Jack Ryder — an ascending American, in love with”Old Bob’s Petrolia, his cousin. — Prof. C. M. Himel.
[Transcriber’s note — this section is difficult to read because of errors in the original printing.]
Petrolia Seersucker, “Old Bob’s” eldest, a charming American atrocity “on approval” — Mrs. A. G. Coffin
Tulu Seersucker, ”Old Bob’s” youngest, an irrespressible American atrocity,”minds no one but papa.”– Miss Katie Pumphrey
Dick Chetwyn, nephew to the Duchess, photograph fiend — Mr. W. D. Haggard
Robinson, the Butler, one of the props to the British constitution — George F. Tucker.
The Camera, a most taking character.

Seats will go on sale early in the week at Leiber’s.  Prices being as usual.  The proceeds of the entertainment go to establish the new medical college hospital fund.

Source:  Knoxville Daily Journal and Tribune, May 3, 1891, page 4


The Production “Tulu.”  So Worthy as To Demand a Second Notice of the Performance

The admirable manner in which the Amateur Dramatic club presented “Tulu” at Stabu’s Friday night, was indeed in the nature of a pleasant surprise to the large and fashionable audience present.

It was expected that the performance would be fair, but the spectators soon became aware of the fact that they were witnessing a performance far above that usually presented by amateurs, indeed approaching in every detail some of the high priced and also excellent dramatic companies that have called forth the plaudits of a critical Knoxville audience.

The stiffness and awkwardness displayed by amateurs was absent.  The performers went through their parts with perfect ease and graceful action.  The lines were spoken not in a monosyllabic style, but the fire and energy of dramatic action was infused in the delination [sic] of the different characters represented.

But the amateurs should improve in one respect, or at least their manager should, and that is in the selection of a piece.  The amateurish stiffness of the players has disappeared and from thenceforth if the troupe is to be a permanent one, plays that afford a greater scope for the display of talent which they evidently possess, should be secured and put on.

In “Tulu” Miss Ingersoll’s beautiful physique, excellent stage bearing and perfect elocution, established her a favorite with the audience at the begeinning and she maintained throughout the impression made.

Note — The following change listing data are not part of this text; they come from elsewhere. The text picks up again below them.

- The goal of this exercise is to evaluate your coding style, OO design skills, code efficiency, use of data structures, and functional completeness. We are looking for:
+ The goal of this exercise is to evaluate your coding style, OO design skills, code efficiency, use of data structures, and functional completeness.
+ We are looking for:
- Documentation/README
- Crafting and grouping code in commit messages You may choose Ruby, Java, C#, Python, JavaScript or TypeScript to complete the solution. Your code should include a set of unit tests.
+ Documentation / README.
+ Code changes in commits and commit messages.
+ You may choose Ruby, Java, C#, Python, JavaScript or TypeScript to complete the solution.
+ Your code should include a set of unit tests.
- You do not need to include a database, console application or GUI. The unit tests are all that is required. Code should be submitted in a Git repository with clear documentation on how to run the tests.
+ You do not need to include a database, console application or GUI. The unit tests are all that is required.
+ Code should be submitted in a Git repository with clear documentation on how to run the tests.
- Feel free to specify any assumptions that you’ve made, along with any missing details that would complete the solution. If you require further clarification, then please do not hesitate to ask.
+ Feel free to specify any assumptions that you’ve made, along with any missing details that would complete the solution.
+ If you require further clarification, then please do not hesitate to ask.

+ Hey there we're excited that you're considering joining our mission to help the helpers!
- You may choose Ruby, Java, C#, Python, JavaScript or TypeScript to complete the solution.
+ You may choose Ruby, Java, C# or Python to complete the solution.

Miss Katie Pumphrey as “Tulu” made a charming soubrette and evinced marked proficiency in the leading role.

The juvenile part was assumed by Mrs. A. G. Coffin in a manner that so thoroughly captivated the audience that she again and again responded to the hearty encores.

Messrs. Himel and Haggard were clever in their respective parts, likewise was Mr. George Tucker.

Mr. Sam Coykendall sustained the heavy part in admirable manner.

A snug sum was realized from the entertainment, and will set the ball rolling in great shape towards securing funds for the erection of a hospital in connection with the Tennessee Medical college.

Source:  Knoxville Daily Journal and Tribune, May 11, 1891, page 5


The Sacred Concert

The sacred concert feature at Lake Ottosee proved a pleasant and successful card and resulted handsomely for the benefit of the Knoxville Medical college hospital.

Crouch’s band rendered some very pretty selections and Prof. Milward sang a few selections in a most delightful manner.  His rich, strong baritone voice could be heard to the farthermost part of the park.

It was estimated fully 2,500 people visited the park during the afternoon.

Source:  Knoxville Daily Journal and Tribune, May 18, 1891, page 1



Early in April the dramatic club will give an entertainment at the theatre for the benefit of a hospital founded under the auspices of the Tennessee medical college.  The cast of characters includes Prof. Himel, Mrs. Coffin, Miss Pumphrey, Miss Ingersoll, Messrs. Haggard and Coykendall.